The Industrial Tribunal had to determine the question of continuous employment because Mr Cartwright had not been at Spur End for two years or anything like it, though he had been working in the Tice empire for more than two years. The Industrial Tribunal considered s.218(6) of the Employment Rights Act 1996 which deals with the question of continuity of employment when the employee moves to a second employer who is an associated employer of the first employer. The tribunal also considered s.231 of the 1996 Act which describes what an associated employer is. It says:
"For the purposes of this Act any two employers shall be treated as associated if-
(a) one is a company of which the other (directly or indirectly) has control ..."

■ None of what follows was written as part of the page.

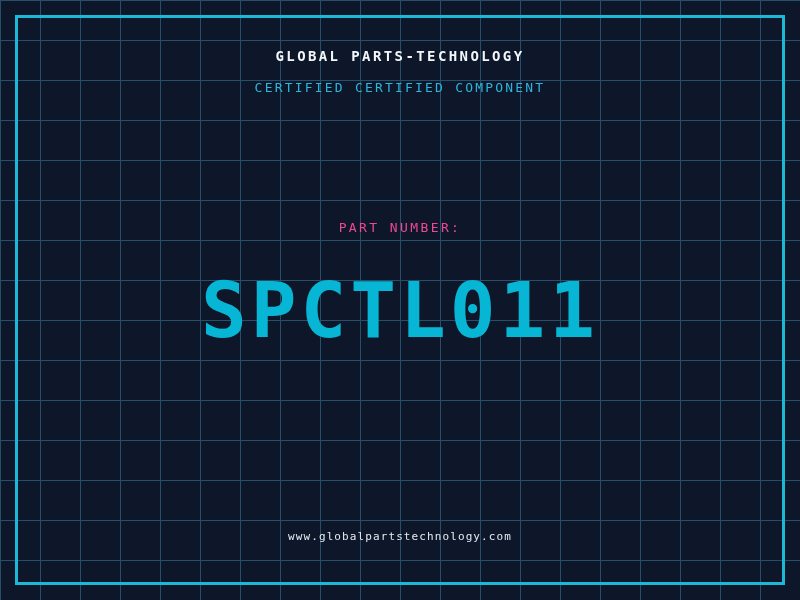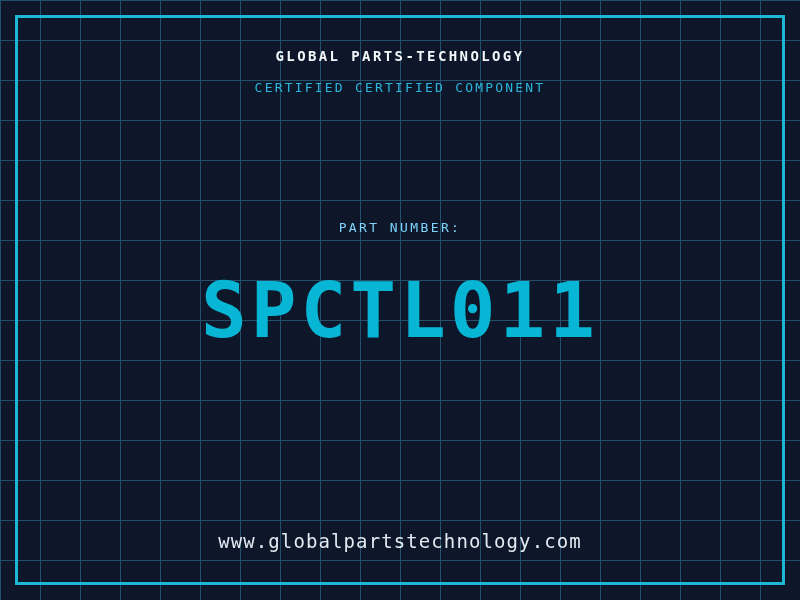"PART NUMBER:" #part-label { color: #7dd3fc -> #ec4899 }
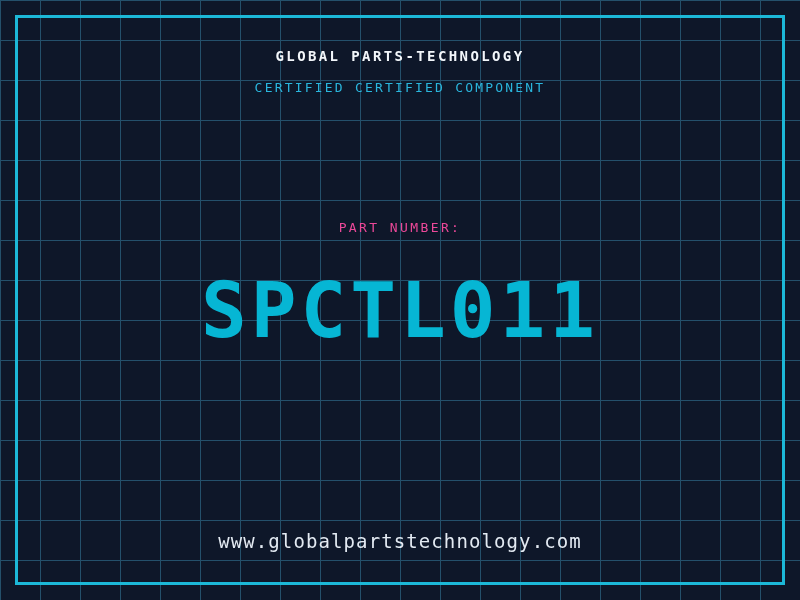"www.globalpartstechnology.com" #footer-url { font-size: 19px -> 11px }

So the question was whether the partnership trading as Spur End Service Station directly or indirectly had control of Tice & Sons Ltd. The Industrial Tribunal held that it did have indirect control so the employment was continuous.
The point essentially argued is that Mr G Tice and Mr M Tice were equal partners, neither having control over the other, since they might in fact disagree. Thus, it could not be said that the partnership had control over the company.
The Industrial Tribunal correctly reminded itself of the decision in Hair Colour Consultants Ltd v Mena [1984] ICR 671 which is a case that demonstrates that a 50% shareholding is not sufficient to give control of a company. Importing that principle to this case neither Mr G Tice nor Mr M Tice, standing alone and apart from the other, had control of Tice & Sons.
The tribunal made findings in paragraphs 18 and 19 of its extended reasons, which I do not need to read into this judgment, but which make clear the way in which the tribunal saw the practicalities of the arrangements relating to these various businesses.
Having considered those paragraphs in the extended reasons, it is absolutely clear to us that the question raised by this appeal is purely one of law. Can a partnership of two equal partners be said in law to have control over a company in which each of the two partners held a 50% of the shareholding? That is a limited point of law. There is nothing else in this case that we consider should go to a full hearing of it. But on that limited point alone, we allow the case to go to a full hearing. There will be a time estimate of ½ a day for that point to be argued. The case will be listed as Category C.